ASSIGNMENT:
Among the lines of the records, please find those that contain the word "align" and copy them.

RECORDS FOR THIS TASK:

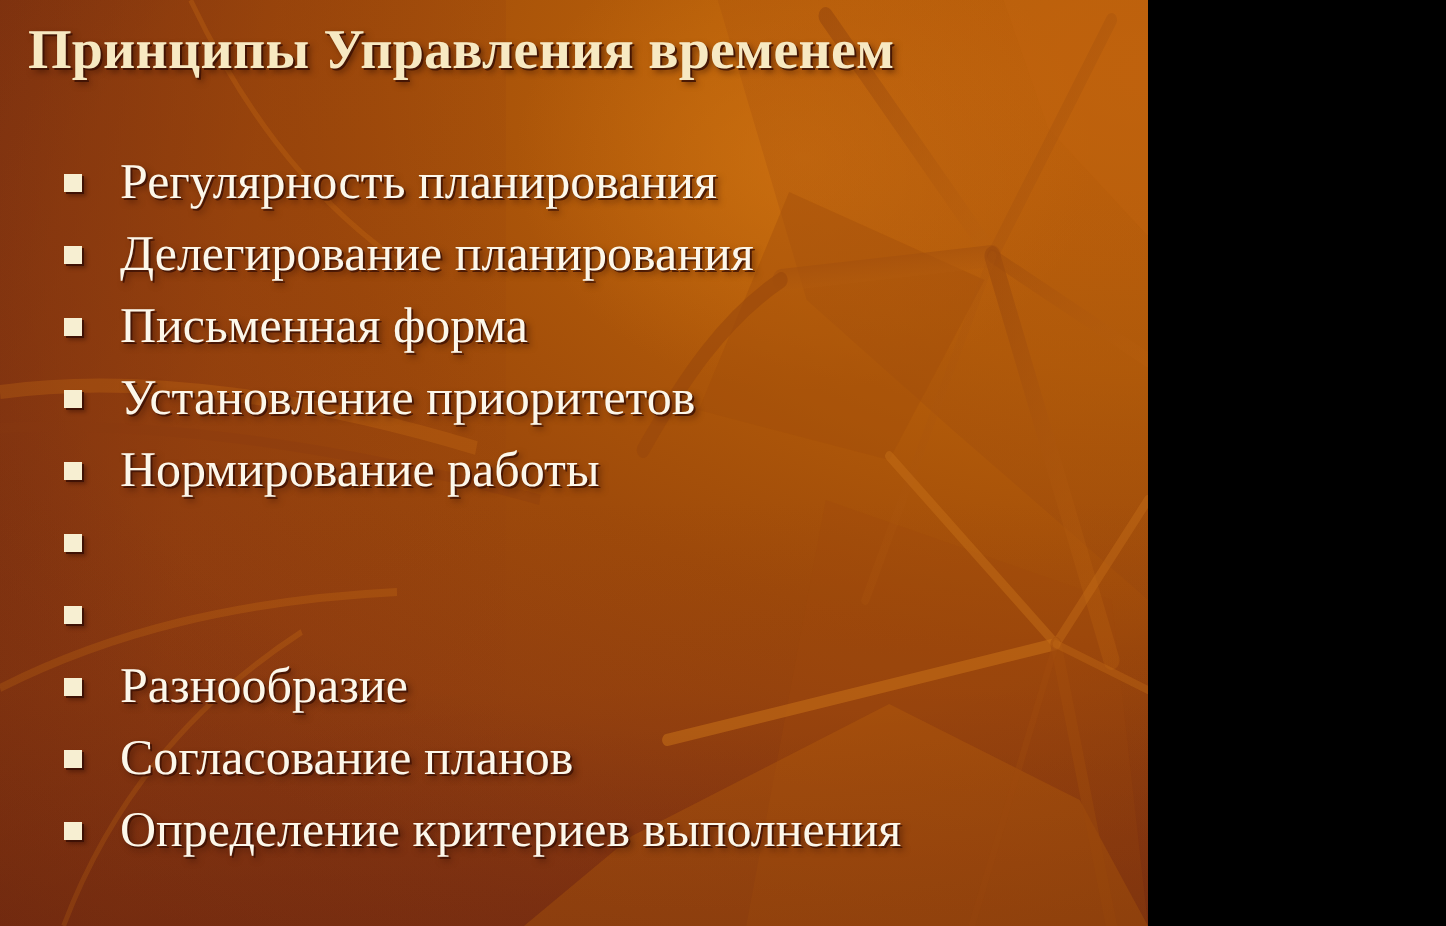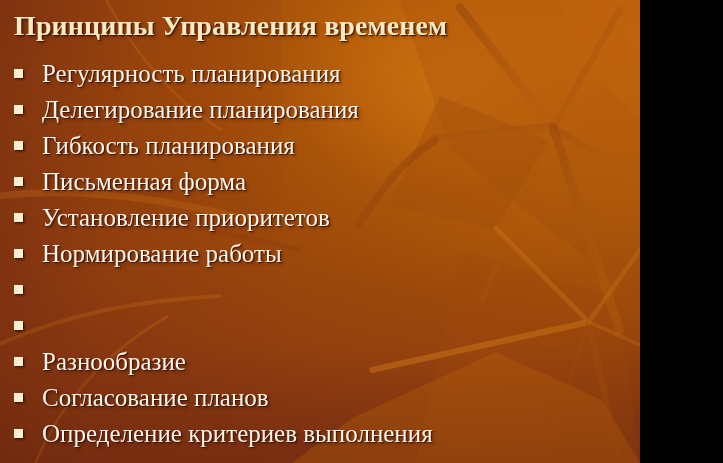--- a/index.html
+++ b/index.html
@@ -3,21 +3,21 @@
 <meta charset="utf-8">
 <style>
   html, body {
     margin: 0;
     padding: 0;
     background: #000;
   }
 
   #slide {
     position: relative;
-    width: 640px;
+    width: 574px;
     height: 463px;
     overflow: hidden;
     font-family: "Liberation Serif", "DejaVu Serif", serif;
     background: #b91c1c;
   }
 
   
   .bg-base {
     position: absolute;
     inset: 0;
@@ -76,21 +76,21 @@
       2px 2px 3px rgba(50,14,4,0.55);
     white-space: nowrap;
   }
 
   .bullet-list {
     position: absolute;
     left: 0;
     top: 56px;
     right: 0;
     list-style: none;
-    margin: 0;
+    margin: 18px;
     padding: 0;
   }
 
   .bullet-item {
     position: relative;
     height: 36px;
     padding-left: 42px;
     display: flex;
     align-items: center;
     white-space: nowrap;
@@ -183,24 +183,20 @@
       <li class="bullet-item">
         <span class="bullet-marker"></span>
         <span class="bullet-text">Регулярность планирования</span>
       </li>
       <li class="bullet-item">
         <span class="bullet-marker"></span>
         <span class="bullet-text">Делегирование планирования</span>
       </li>
       <li class="bullet-item">
         <span class="bullet-marker"></span>
-        <span class="bullet-text">Гибкость планирования</span>
-      </li>
-      <li class="bullet-item">
-        <span class="bullet-marker"></span>
         <span class="bullet-text">Письменная форма</span>
       </li>
       <li class="bullet-item">
         <span class="bullet-marker"></span>
         <span class="bullet-text">Установление приоритетов</span>
       </li>
       <li class="bullet-item">
         <span class="bullet-marker"></span>
         <span class="bullet-text">Нормирование работы</span>
       </li>

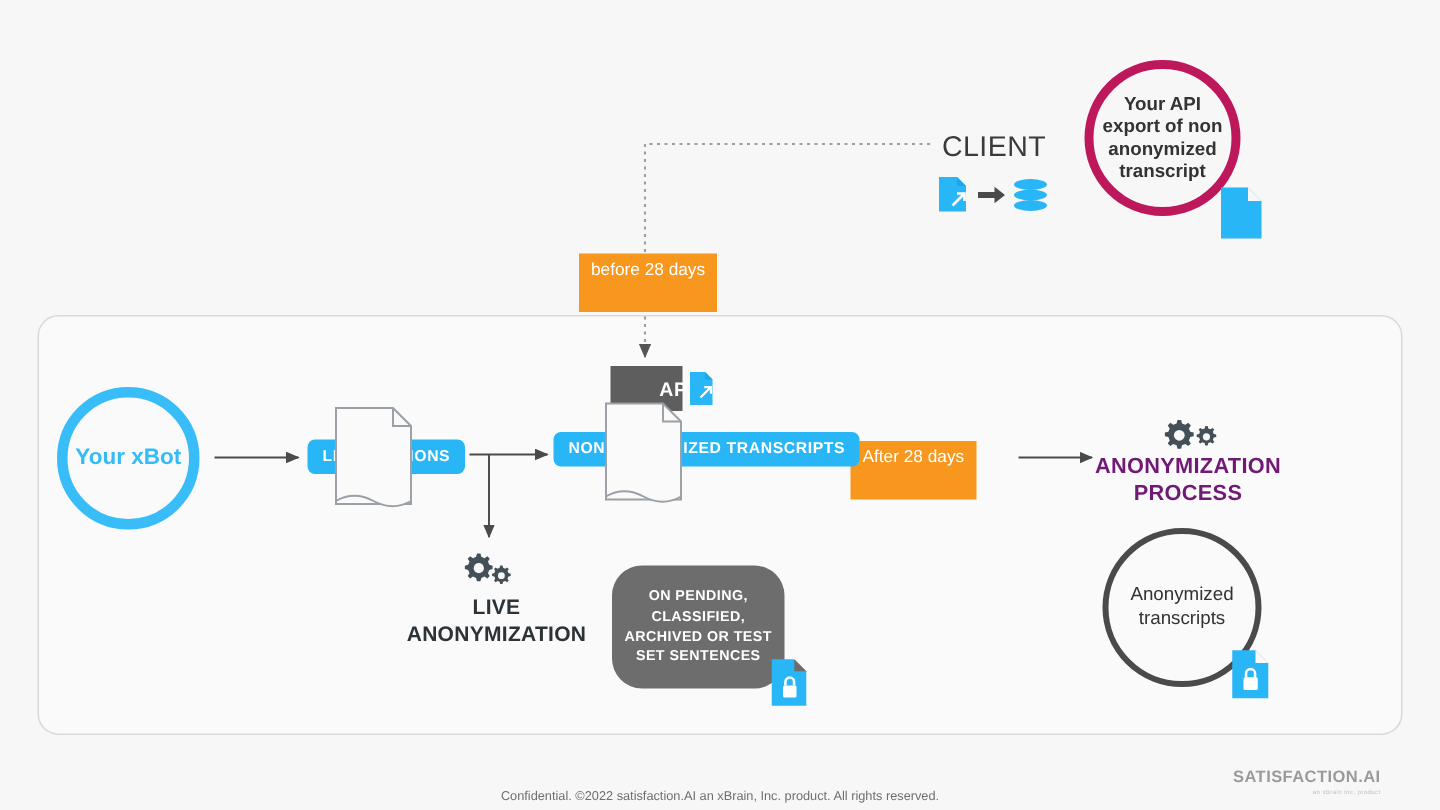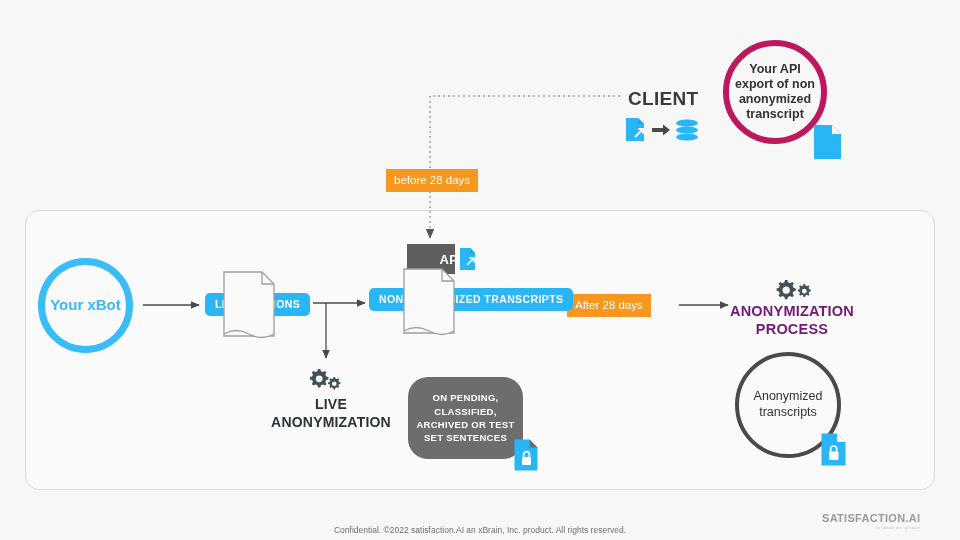--- a/index.html
+++ b/index.html
@@ -43,27 +43,27 @@
     left: 735px; top: 352px; width: 106px; height: 106px;
     border: 4px solid #4a4a4a; border-radius: 50%;
     background: #fafafa;
     display: flex; align-items: center; justify-content: center; text-align: center;
   }
   .circle-anon .txt { color: #333; font-size: 12.5px; line-height: 1.25; }
 
   
   .client-label {
     left: 628px; top: 88px;
-    font-size: 19px; font-weight: bold; color: #3b3b3b; letter-spacing: .3px;
+    font-size: 19px; font-weight: normal; color: #3b3b3b; letter-spacing: .3px;
   }
 
   
   .badge-orange {
     background: #f8971d; color: #ffffff;
-    font-size: 11.5px; padding: 5px 8px 6px 8px; white-space: nowrap;
+    font-size: 11.5px; padding: 5px 8px 22px 8px; white-space: nowrap;
   }
   .badge-before { left: 386px; top: 169px; }
   .badge-after  { left: 567px; top: 294px; }
 
   
   .badge-blue {
     background: #29b6f6; color: #ffffff; border-radius: 5px;
     font-size: 10.5px; font-weight: bold; letter-spacing: .4px;
     text-align: center; line-height: 1.25; padding: 5px 10px;
     white-space: nowrap;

WRITTEN SOLUTION:
     align-items: center;
     display: flex; align-items: center; justify-content: center; text-align: center;
     text-align: center; line-height: 1.25; padding: 5px 10px;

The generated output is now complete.